[Saved data entries]
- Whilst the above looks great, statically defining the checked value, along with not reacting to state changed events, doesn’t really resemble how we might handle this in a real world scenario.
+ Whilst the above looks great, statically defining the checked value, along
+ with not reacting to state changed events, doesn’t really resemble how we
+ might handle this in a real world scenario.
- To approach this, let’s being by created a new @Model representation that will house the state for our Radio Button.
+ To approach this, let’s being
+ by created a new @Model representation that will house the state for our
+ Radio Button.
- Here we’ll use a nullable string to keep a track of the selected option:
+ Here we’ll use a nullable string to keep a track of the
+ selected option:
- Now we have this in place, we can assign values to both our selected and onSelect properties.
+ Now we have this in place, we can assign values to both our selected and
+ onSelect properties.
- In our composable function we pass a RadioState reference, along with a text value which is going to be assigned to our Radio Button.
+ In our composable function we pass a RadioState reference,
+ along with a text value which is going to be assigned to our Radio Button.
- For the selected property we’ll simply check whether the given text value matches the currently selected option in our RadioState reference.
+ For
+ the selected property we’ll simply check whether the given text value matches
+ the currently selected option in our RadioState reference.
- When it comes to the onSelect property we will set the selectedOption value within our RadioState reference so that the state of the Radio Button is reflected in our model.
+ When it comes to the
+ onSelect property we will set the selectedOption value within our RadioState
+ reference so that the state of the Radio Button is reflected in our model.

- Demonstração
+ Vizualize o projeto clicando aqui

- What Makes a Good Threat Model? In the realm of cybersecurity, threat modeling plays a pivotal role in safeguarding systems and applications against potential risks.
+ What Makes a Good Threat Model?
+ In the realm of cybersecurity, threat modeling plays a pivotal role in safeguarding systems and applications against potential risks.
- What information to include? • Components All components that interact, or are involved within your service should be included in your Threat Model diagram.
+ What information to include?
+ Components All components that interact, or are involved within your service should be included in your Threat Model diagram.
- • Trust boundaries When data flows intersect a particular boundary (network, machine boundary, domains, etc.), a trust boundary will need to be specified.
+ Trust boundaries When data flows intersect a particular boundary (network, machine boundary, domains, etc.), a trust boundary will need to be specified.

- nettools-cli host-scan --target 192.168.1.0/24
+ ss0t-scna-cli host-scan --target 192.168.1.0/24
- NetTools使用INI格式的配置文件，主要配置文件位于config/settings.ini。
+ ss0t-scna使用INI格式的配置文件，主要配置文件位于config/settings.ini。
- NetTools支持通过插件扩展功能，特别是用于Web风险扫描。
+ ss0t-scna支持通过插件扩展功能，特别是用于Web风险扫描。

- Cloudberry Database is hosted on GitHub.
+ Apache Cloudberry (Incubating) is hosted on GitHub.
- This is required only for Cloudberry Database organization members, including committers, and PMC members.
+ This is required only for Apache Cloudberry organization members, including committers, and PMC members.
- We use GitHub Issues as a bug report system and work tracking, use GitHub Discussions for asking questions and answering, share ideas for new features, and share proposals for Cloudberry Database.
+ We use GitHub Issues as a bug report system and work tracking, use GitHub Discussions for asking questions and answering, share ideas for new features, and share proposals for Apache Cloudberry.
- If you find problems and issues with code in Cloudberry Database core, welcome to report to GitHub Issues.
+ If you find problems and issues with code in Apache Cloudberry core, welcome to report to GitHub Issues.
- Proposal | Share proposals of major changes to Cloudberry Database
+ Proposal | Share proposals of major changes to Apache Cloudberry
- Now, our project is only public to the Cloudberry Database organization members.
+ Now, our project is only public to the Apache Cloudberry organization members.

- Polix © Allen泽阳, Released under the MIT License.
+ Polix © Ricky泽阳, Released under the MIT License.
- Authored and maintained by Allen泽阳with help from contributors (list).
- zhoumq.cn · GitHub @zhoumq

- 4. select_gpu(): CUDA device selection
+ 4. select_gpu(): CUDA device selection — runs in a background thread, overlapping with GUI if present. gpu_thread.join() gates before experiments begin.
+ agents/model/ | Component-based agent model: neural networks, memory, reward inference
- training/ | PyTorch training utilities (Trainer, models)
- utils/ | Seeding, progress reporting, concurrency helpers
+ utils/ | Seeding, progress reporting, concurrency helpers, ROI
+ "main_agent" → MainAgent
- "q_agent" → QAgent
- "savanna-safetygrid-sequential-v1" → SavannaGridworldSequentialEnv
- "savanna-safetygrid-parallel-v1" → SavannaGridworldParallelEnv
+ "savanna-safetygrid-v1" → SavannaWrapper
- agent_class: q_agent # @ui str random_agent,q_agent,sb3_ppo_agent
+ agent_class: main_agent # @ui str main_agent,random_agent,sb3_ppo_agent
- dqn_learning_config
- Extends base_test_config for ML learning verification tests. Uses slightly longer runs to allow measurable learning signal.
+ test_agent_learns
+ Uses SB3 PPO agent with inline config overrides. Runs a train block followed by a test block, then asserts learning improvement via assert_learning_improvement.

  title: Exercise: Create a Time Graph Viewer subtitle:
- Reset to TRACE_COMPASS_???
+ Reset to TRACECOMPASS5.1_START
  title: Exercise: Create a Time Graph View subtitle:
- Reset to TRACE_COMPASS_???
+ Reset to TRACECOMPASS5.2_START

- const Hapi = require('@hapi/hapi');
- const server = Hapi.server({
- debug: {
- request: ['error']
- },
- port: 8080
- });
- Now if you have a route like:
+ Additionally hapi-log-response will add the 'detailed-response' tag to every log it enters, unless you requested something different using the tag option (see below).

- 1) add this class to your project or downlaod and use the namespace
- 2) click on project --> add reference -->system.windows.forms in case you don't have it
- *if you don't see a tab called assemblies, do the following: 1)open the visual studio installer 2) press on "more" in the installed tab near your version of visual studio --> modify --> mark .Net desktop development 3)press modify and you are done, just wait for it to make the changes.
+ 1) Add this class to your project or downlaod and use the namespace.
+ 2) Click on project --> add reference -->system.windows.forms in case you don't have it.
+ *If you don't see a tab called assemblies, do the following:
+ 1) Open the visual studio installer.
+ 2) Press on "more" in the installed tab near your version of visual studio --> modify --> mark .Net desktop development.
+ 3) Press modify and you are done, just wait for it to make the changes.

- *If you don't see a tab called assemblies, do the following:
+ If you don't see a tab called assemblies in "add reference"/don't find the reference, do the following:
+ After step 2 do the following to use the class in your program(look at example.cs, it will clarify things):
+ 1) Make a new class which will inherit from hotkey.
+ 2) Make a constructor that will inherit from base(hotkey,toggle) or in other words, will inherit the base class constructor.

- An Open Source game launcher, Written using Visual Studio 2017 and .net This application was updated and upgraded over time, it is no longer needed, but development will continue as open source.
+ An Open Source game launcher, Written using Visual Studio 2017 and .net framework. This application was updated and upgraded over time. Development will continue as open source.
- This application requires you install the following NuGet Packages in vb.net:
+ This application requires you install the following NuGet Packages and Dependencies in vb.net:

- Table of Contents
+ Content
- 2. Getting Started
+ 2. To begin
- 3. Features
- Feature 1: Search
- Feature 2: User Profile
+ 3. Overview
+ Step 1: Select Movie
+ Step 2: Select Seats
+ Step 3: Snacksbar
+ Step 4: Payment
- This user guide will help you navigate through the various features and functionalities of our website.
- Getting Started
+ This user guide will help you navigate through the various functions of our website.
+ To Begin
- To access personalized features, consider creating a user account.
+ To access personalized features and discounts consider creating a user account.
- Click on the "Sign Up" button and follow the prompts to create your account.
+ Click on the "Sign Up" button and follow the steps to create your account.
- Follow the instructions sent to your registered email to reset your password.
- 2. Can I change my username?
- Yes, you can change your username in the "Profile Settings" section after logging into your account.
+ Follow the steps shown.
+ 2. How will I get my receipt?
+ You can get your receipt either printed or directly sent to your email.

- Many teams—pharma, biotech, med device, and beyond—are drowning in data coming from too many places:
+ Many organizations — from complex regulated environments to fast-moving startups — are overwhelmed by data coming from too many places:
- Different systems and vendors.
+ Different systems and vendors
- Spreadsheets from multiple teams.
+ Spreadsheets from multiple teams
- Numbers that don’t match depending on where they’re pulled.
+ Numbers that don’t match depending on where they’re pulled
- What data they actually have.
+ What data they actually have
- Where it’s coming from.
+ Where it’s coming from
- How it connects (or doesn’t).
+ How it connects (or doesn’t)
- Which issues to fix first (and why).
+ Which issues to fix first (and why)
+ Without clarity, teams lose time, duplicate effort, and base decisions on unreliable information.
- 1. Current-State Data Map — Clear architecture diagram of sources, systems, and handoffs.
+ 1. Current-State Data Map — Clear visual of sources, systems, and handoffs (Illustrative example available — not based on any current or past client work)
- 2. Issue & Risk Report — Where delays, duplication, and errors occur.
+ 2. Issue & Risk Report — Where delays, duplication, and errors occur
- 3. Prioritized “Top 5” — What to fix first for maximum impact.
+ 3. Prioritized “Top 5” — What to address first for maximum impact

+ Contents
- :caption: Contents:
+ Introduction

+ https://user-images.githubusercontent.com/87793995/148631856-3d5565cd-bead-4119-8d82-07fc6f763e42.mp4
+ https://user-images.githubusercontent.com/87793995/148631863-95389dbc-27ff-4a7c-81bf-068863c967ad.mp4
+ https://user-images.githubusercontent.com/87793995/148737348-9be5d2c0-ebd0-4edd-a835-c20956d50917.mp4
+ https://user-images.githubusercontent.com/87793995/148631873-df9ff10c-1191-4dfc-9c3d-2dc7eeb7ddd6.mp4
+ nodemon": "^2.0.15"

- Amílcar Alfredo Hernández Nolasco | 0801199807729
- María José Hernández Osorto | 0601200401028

◆ Assignment
From the entries, copy out each line containing the word "Clear".

◆ Reply to the exercise
- 1. Current-State Data Map — Clear architecture diagram of sources, systems, and handoffs.
+ 1. Current-State Data Map — Clear visual of sources, systems, and handoffs (Illustrative example available — not based on any current or past client work)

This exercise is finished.